Buy in the UK | Buy in Canada

The narrator of this story is a nameless Canadian woman living in a small French town. An amateur ethnologist and avid observer of village life, she spends her days studying the historical development of Epineux-le-Rainsouin and the impact of modernization on the town’s people and culture. She spends her nights either in the company of her neighbor, a woman of limited honesty named Christelle, or in the arms of her lover, the very married town veterinarian, Jean-Paul.

While she’s always preferred Jean-Paul’s company to that of Christelle, the woman soon learns that her lover is no better than her neighbor when it comes to telling the truth. After Didier Blot, an employee of the village, is found dead in his bathtub, the victim of electrocution by hairdryer, Jean-Paul tells her that his wife had an affair with Didier and was subsequently blackmailed by him.
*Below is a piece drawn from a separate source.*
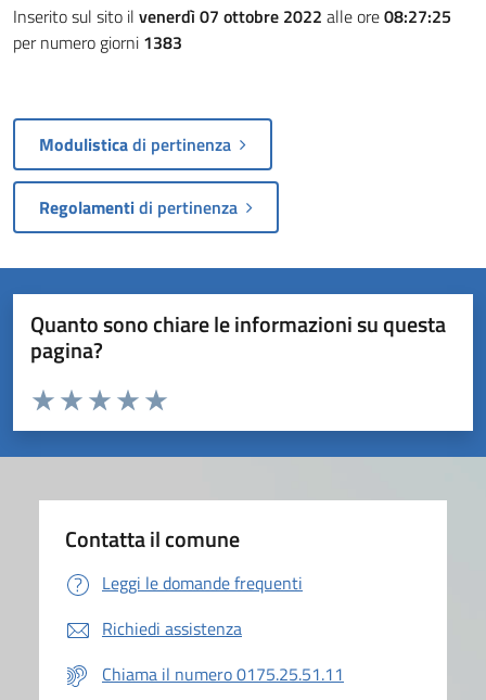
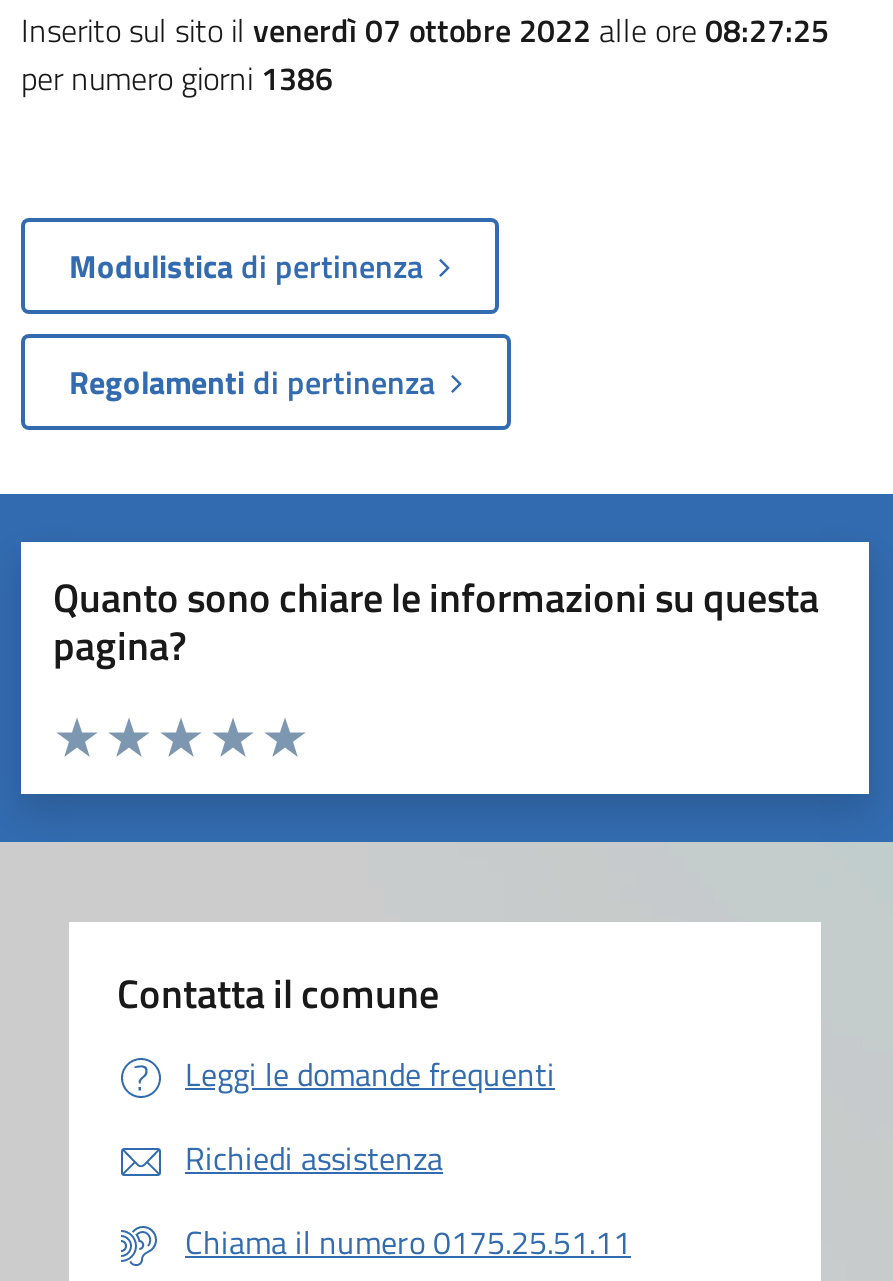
[13,29,182,55] per numero giorni 1383 -> [21,54,333,102] per numero giorni 1386

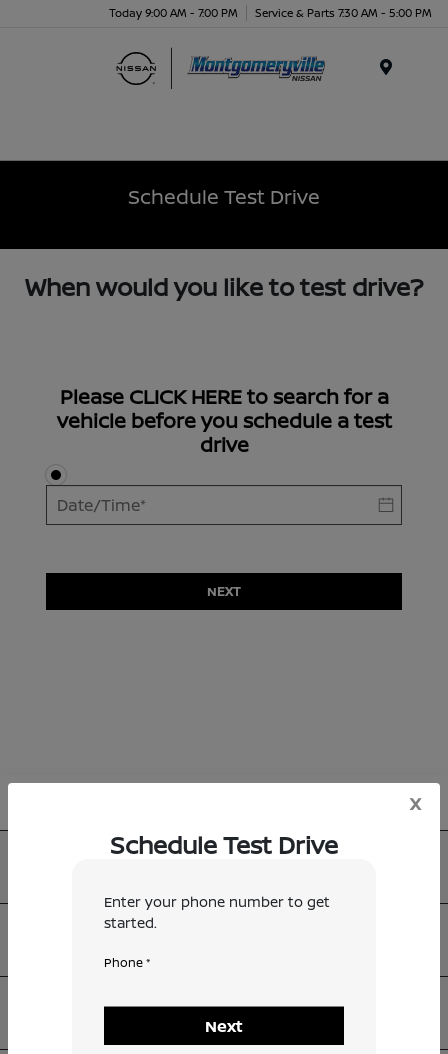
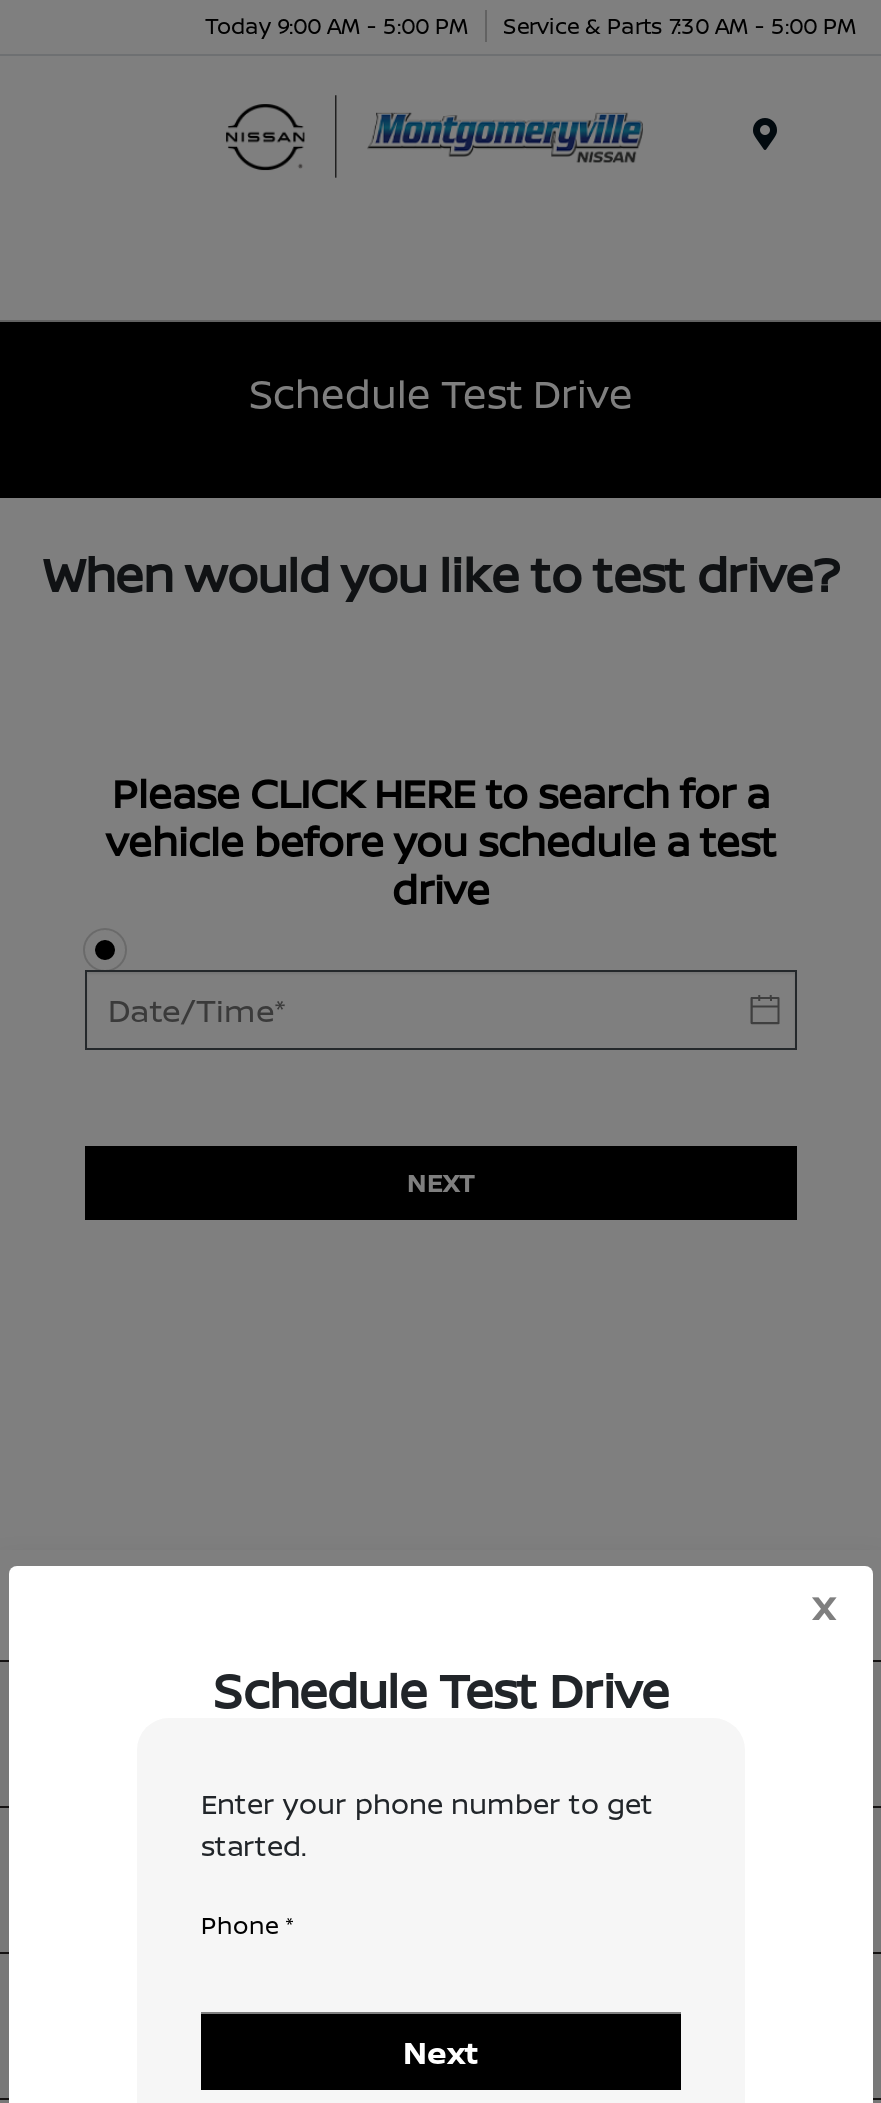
[109,4,432,20] Today 9:00 AM - 7:00 PM Service & Parts 7:30 AM - 5:00 PM -> [205,9,857,39] Today 9:00 AM - 5:00 PM Service & Parts 7:30 AM - 5:00 PM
The vet is worried that letters Chantal wrote to Didier may turn up in his house, thus casting suspicion on him as Didier’s murderer, so he asks her to snoop around town, ask questions of the residents, and generally discover if he’s the focus of a police investigation into Didier’s death.

As a Canadian, the woman is free to ask questions of the locals and simply be thought of as an all too inquisitive foreigner. Answers don’t come easily, though. Gossip aside, there are few reliable facts to go on. But our narrator knows that past events always impact the present, so she digs deeper into both the town’s history and Didier’s personal life. What she learns affects not only the people around her, but also herself in a very personal way.

Jill Culiner has penned a gem of a mystery in SLANDEROUS TONGUE. A resident of both Canada and France, the author has an intimate knowledge of both the locale and the people she describes in her story. She brings her characters to life in a most satisfactory and often droll manner.

This is especially true in the case of the four local women who provide much of the gossip on which the narrator builds her case. They are the kind of women found in every country, those ever-vigilant ladies who observe and judge every aspect of their neighbors’ lives from behind the safety of white curtained windows.

The reader gets a good sense of the protagonist’s growing exasperation with both the people of the town and her fickle lover. Her growing disillusionment with her role as a mistress is brilliantly written, as is the author’s argument that a small town serves simply as a microcosm of the larger world.

SLANDEROUS TONGUE is thoughtfully written to depict the changes wrought on local culture by society’s drive towards modernism, and is the kind of mystery one can only find coming from an independent publisher with the character and credentials of Canada’s Sumach Press. I highly recommend this book for discriminating readers of mystery fiction.